__About this task__
Go through the data below line by line. Give only the number of lines that contain "international".

Excerpts from a dataset:
-*-
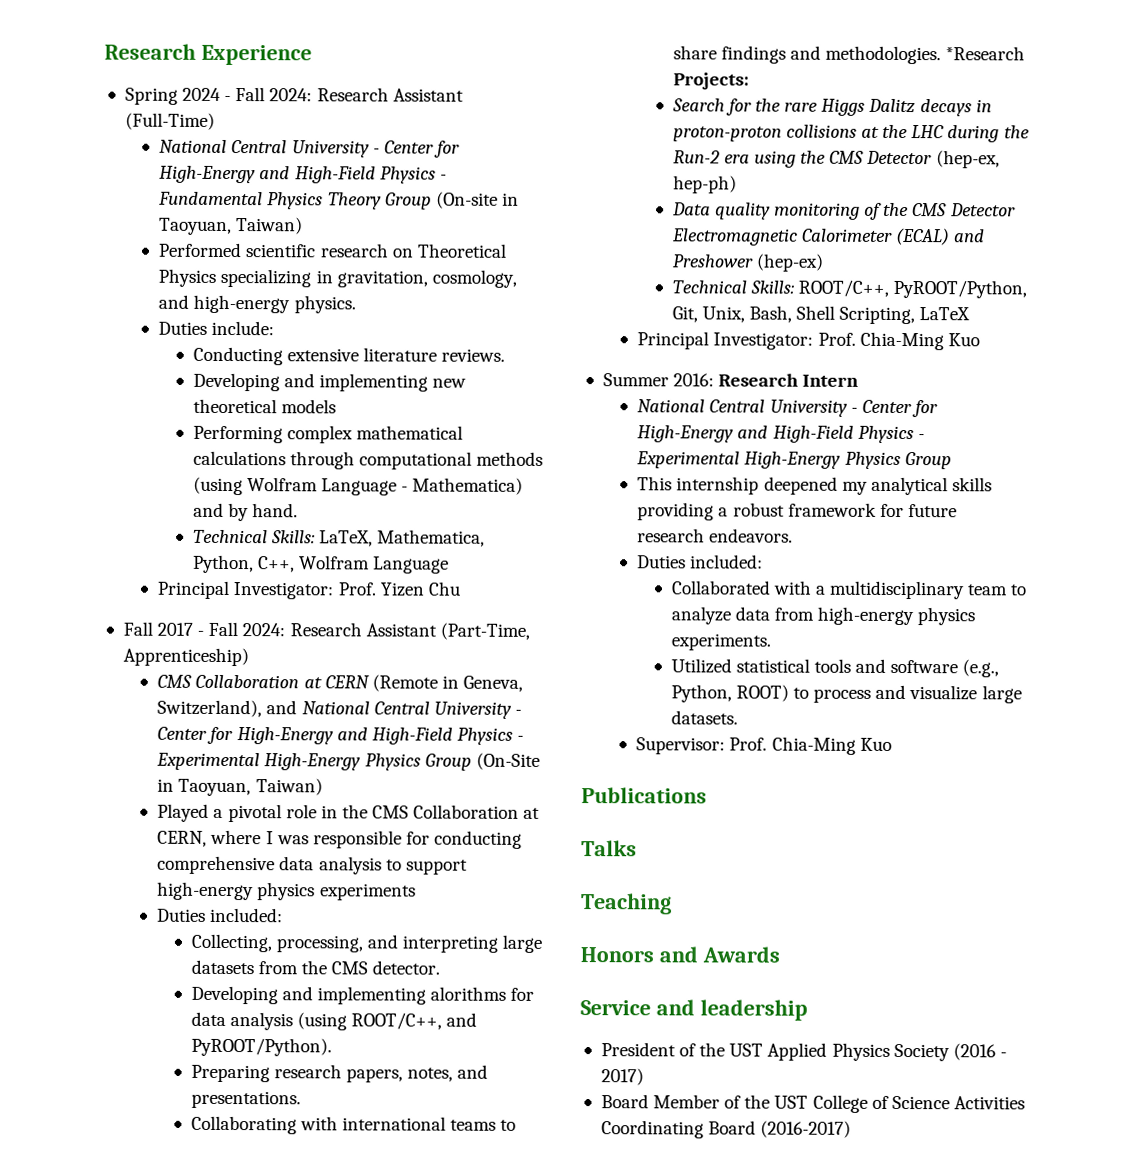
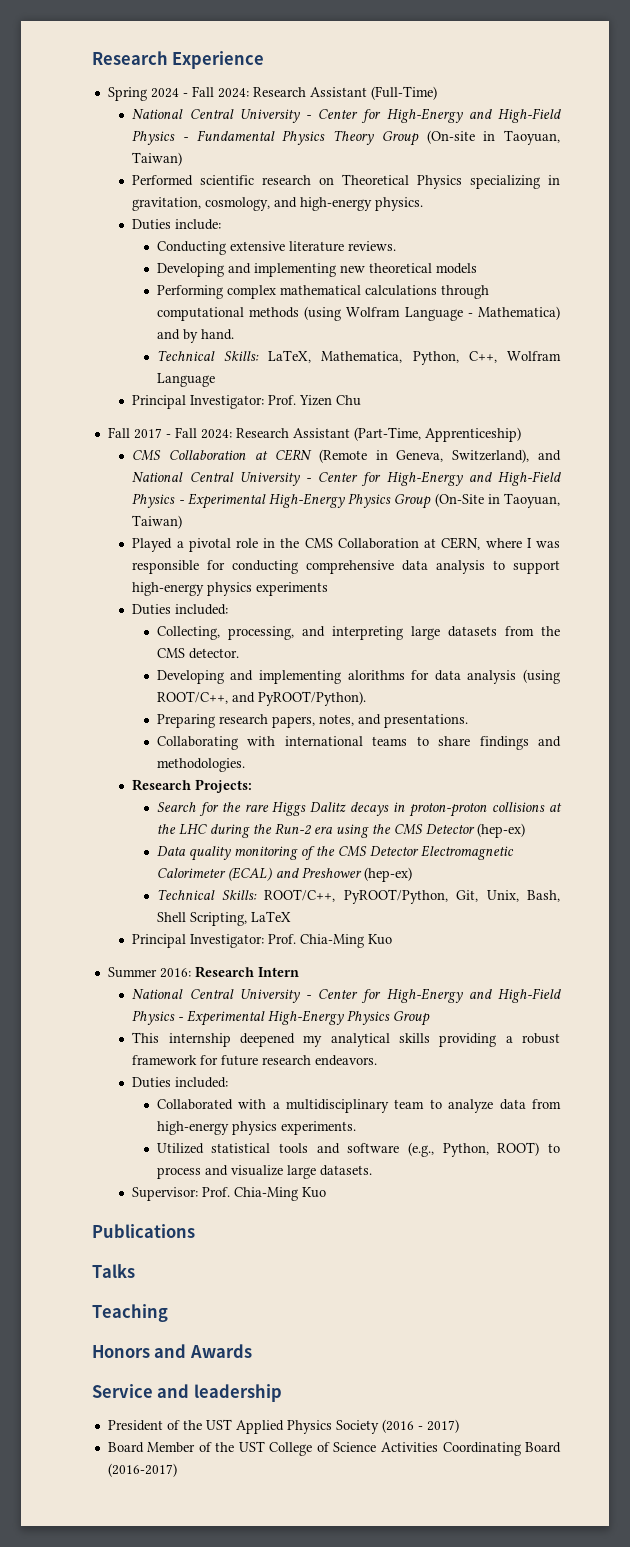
- Collaborating with international teams to share findings and methodologies. *Research Projects:
+ Collaborating with international teams to share findings and methodologies.
+ Research Projects:
- Search for the rare Higgs Dalitz decays in proton-proton collisions at the LHC during the Run-2 era using the CMS Detector (hep-ex, hep-ph)
+ Search for the rare Higgs Dalitz decays in proton-proton collisions at the LHC during the Run-2 era using the CMS Detector (hep-ex)

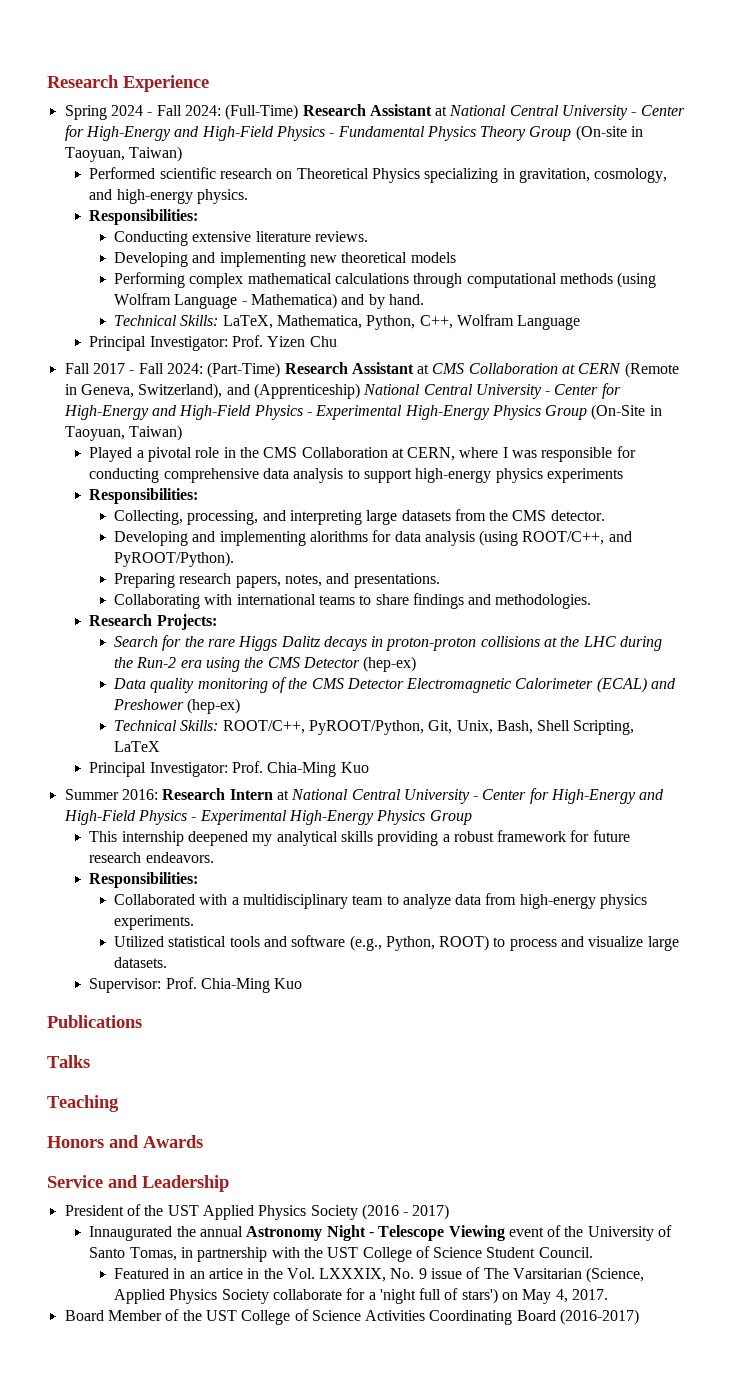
- Spring 2024 - Fall 2024: Research Assistant (Full-Time)
- National Central University - Center for High-Energy and High-Field Physics - Fundamental Physics Theory Group (On-site in Taoyuan, Taiwan)
+ Spring 2024 - Fall 2024: (Full-Time) Research Assistant at National Central University - Center for High-Energy and High-Field Physics - Fundamental Physics Theory Group (On-site in Taoyuan, Taiwan)
  Performed scientific research on Theoretical Physics specializing in gravitation, cosmology, and high-energy physics.
- Duties include:
+ Responsibilities:
- Fall 2017 - Fall 2024: Research Assistant (Part-Time, Apprenticeship)
- CMS Collaboration at CERN (Remote in Geneva, Switzerland), and National Central University - Center for High-Energy and High-Field Physics - Experimental High-Energy Physics Group (On-Site in Taoyuan, Taiwan)
+ Fall 2017 - Fall 2024: (Part-Time) Research Assistant at CMS Collaboration at CERN (Remote in Geneva, Switzerland), and (Apprenticeship) National Central University - Center for High-Energy and High-Field Physics - Experimental High-Energy Physics Group (On-Site in Taoyuan, Taiwan)
  Played a pivotal role in the CMS Collaboration at CERN, where I was responsible for conducting comprehensive data analysis to support high-energy physics experiments
- Duties included:
+ Responsibilities:
- Summer 2016: Research Intern
- National Central University - Center for High-Energy and High-Field Physics - Experimental High-Energy Physics Group
+ Summer 2016: Research Intern at National Central University - Center for High-Energy and High-Field Physics - Experimental High-Energy Physics Group
  This internship deepened my analytical skills providing a robust framework for future research endeavors.
- Duties included:
+ Responsibilities:
- Service and leadership
+ Service and Leadership
+ Innaugurated the annual Astronomy Night - Telescope Viewing event of the University of Santo Tomas, in partnership with the UST College of Science Student Council.
+ Featured in an artice in the Vol. LXXXIX, No. 9 issue of The Varsitarian (Science, Applied Physics Society collaborate for a 'night full of stars') on May 4, 2017.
-*-
__Solution to this problem__
2